翌日晌午,周安才辗转醒来。李谷昌本就是体热的人,抱在怀里就和暖炉差不太多,暖洋洋的被窝让周安心生惓懒,揽着男人的手也跟着收紧几分。周安抓住李谷昌的手腕诊脉,虽说虚弱了些但好歹并没有伤到根基,喂几服活血的药就能养好。他赖了会儿床才起身洗漱,今天留给周安的事不少。
他去药房取了哑毒与痒粉回来,等处理好李谷昌后周安就准备去湖边打几桶水回来洗干净沾上血污的被褥。竹林鲜少会有人闯入,再加上周安刚布好迷阵,并无甚值得忧心。
待周安走远,竹屋周遭便显得越发寂静。大片竹林间不闻虫鸣鸟啼,似连风声都停了。
蒙着黑巾的三人接连慢步走出竹林到了屋前。三人皆是落地无声,顶尖的轻功高手,可拿刀姿势错漏百出,足见不是什么大家出身。

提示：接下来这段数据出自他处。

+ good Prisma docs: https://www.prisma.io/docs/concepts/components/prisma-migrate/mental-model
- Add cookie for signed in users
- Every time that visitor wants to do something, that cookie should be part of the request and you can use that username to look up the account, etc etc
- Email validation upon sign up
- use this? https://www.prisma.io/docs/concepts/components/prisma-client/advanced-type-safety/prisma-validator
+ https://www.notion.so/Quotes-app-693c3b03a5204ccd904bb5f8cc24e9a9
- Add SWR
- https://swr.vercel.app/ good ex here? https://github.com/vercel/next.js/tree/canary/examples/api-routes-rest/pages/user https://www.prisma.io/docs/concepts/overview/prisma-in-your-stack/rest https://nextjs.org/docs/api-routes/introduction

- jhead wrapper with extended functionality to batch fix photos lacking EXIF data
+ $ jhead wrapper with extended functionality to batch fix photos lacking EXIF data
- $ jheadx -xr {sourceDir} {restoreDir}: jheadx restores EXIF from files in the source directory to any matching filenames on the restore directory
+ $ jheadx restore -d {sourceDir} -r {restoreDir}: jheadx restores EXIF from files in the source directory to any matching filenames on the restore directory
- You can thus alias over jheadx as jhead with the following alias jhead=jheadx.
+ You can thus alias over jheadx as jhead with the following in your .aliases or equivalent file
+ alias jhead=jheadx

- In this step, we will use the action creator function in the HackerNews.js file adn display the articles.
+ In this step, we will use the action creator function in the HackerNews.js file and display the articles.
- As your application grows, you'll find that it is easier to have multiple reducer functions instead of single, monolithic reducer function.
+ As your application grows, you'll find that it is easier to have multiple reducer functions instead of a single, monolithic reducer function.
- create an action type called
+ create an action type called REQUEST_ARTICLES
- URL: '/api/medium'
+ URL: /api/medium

他们误打误撞地过了迷阵,甚至因为蒙着脸而没有吸入多少迷香。他们一行自然就是为的李谷昌
这三人一母同胞,也是下县通缉多年的采花大盗。只因为与李谷昌在夜里一次照面而被揭了身份,如今三人画像依旧贴得到处都是。偏偏也是这般市井出身的小贼最是记恨李谷昌,近日听闻江湖上都在传之前风光无二的李黄两人反反不知什么缘由分道扬镳,而李谷昌进了竹林便再也没出来过,有人传是李谷昌受了重伤,这段时间便都躲在深山野林里不见人。
三兄弟一番商议,最后还是憋不住那口气前来寻仇。
竹屋安静得很,而隐隐能嗅到的药味让梅家的三个淫棍互相交换了个眼神。心里更是对江湖上的流言信了几分,那李少侠怕是真伤得颇重才呆在这么个堪称与世隔绝的地方。几人放轻脚步,刀尖一挑便撬开了屋门。
也不怪梅家三人敢直接找上门来,他们练的是轻功,本就抱着若是打不过就跑的心思。再加上做梁上君子不知多少次,熟稔得直接登堂入室。屋内不过就是些寻常家具,“大哥”最先进屋的人刃尖一指,三人视线便都落在李谷昌身上。
几人到了榻前,也不见李谷昌有什么反应。可模样看起来却并不像是重伤,气血红润不说,身上也并没有什么血腥气。“这厮有些古怪。”最右侧的人拦下身侧兄弟的手,一边皱着眉打量动也不动的李谷昌。
“怕甚!不如趁现在这厮”被拦下的人目中凶光乍现,往脖子上比划了一下。
站当中的梅家老二压低了声音打着圆场,“得了得了!谁惯得你这喊打喊杀的臭脾气!惹上人命可不得!”
“咱仨当初说好了的,只当采花猎艳,可不沾血腥。”拦人的老大嗤道。
“可这厮坏了咱多少好事!”老三忍不住提了提声,几人回过神来再看床上的李谷昌,却见对方依旧毫无动静。若是那些闺阁里的小姐听见动静,这会儿都该醒了。可这人却是连呼吸都未乱,似昏睡得毫无知觉一般。“就算不取他狗命!那索性就断了他手脚筋,让这李少侠生做废人!”他晃了晃刀刃,冷光自李谷昌脸上闪过。另二人也不作异议,毕竟李谷昌逼得他们风餐露宿落魄过活,心里自然是怨的。